The SURVEYSELECT Procedure

SAMPLINGUNIT | CLUSTER Statement

  • SAMPLINGUNIT | CLUSTER variables </ options> ;

The SAMPLINGUNIT statement names one or more variables that identify the sampling units as groups of observations (clusters). The combinations of categories of SAMPLINGUNIT variables define the sampling units. If there is a STRATA statement, sampling units are nested within strata.

When you use a SAMPLINGUNIT statement to define units (clusters), PROC SURVEYSELECT selects a sample of these units by using the selection method and design parameters that you specify in the PROC SURVEYSELECT statement. If you do not use a SAMPLINGUNIT statement, then PROC SURVEYSELECT uses the input data set observations as sampling units by default.

The SAMPLINGUNIT variables are one or more variables in the DATA= input data set. These variables can be either character or numeric. The formatted values of the SAMPLINGUNIT variables determine the SAMPLINGUNIT variable levels. Thus, you can use formats to group values into levels. For more information, see the FORMAT procedure in the Base SAS Procedures Guide and the FORMAT statement and SAS formats in SAS Formats and Informats: Reference.

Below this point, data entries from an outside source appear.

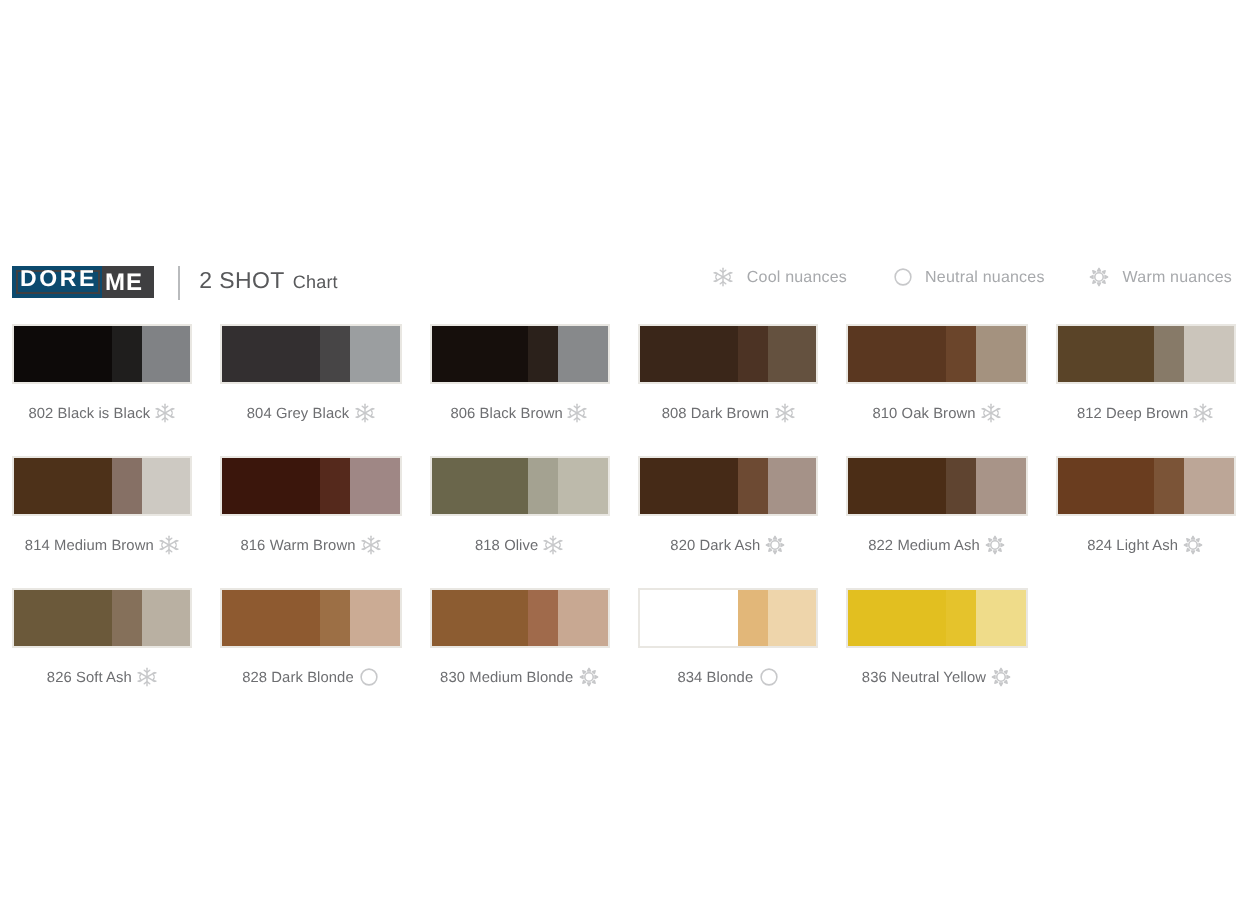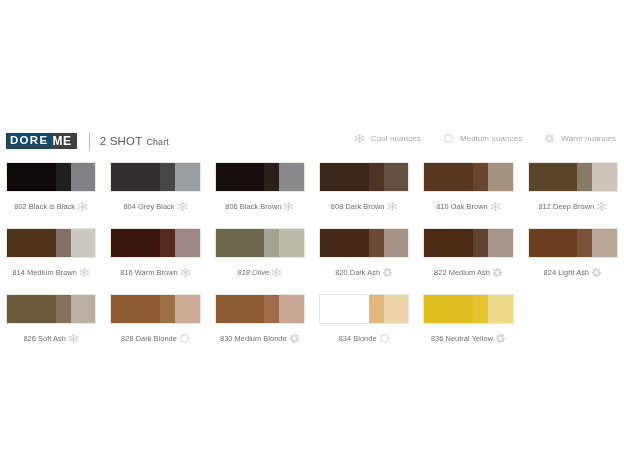--- a/index.html
+++ b/index.html
@@ -239,7 +239,7 @@
           <circle cx="12" cy="12" r="8.6"></circle>
         </svg>
       </span>
-      <span>Medium nuances</span>
+      <span>Neutral nuances</span>
     </div>
 
     <div class="legend-item">

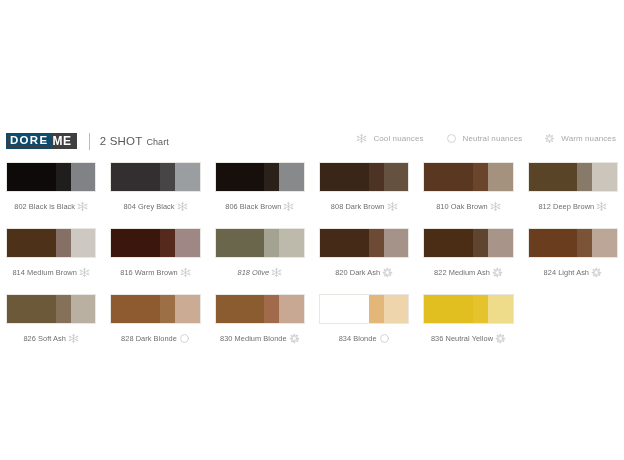--- a/index.html
+++ b/index.html
@@ -453,7 +453,7 @@
           <div class="band band-3" style="background: rgb(189, 186, 171);"></div>
         </div>
         <div class="cell-label">
-          <span class="cell-name" style="color: rgb(109, 110, 113); font-style: italic;">818 Olive</span>
+          <span class="cell-name" style="color: rgb(109, 110, 113);">818 Olive</span>
           <span class="cell-icon">
             <svg viewBox="0 0 24 24" width="11" height="11" fill="none" stroke="#c7c8ca" stroke-linecap="round" stroke-linejoin="round" stroke-width="1.6">
               <line x1="12" y1="2.5" x2="12" y2="21.5"></line>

The SAMPLINGUNIT statement is available with all selection methods except Poisson sampling (METHOD=POISSON) and sequential Poisson sampling (METHOD=SEQ_POISSON).

If you specify the PPS option in the SAMPLINGUNIT statement and do not specify a SIZE statement, the procedure computes sampling unit size as the number of observations in the sampling unit. If you specify a SIZE statement and a SAMPLINGUNIT statement, the procedure computes sampling unit size by summing the size measures of all observations in the sampling unit.

By default, PROC SURVEYSELECT sorts the input data set by the SAMPLINGUNIT variables within strata before sample selection. This groups the observations into sampling units and orders the sampling units by the SAMPLINGUNIT variables. If you do not want the procedure to sort the input data set by the SAMPLINGUNIT variables, then specify the PRESORTED option in the SAMPLINGUNIT statement. By using the PRESORTED option, you can provide the order of the sampling units for systematic and sequential selection methods. The CONTROL statement is not available with the SAMPLINGUNIT statement.

The SAMPLINGUNIT statement defines groups of observations (clusters) to use as sampling units, and PROC SURVEYSELECT selects a sample of these units. When you specify a SAMPLINGUNIT statement, PROC SURVEYSELECT does not select samples of observations from within the sampling units (clusters). To select independent samples within groups, you can use the STRATA statement.

You can specify the following options:

ID

includes identification numbers for the selected sampling units (clusters) in the OUT= output data set variable named ClusterID. The ID numbers are consecutive integers that begin with the number 1. For more information, see the section Sample Output Data Set.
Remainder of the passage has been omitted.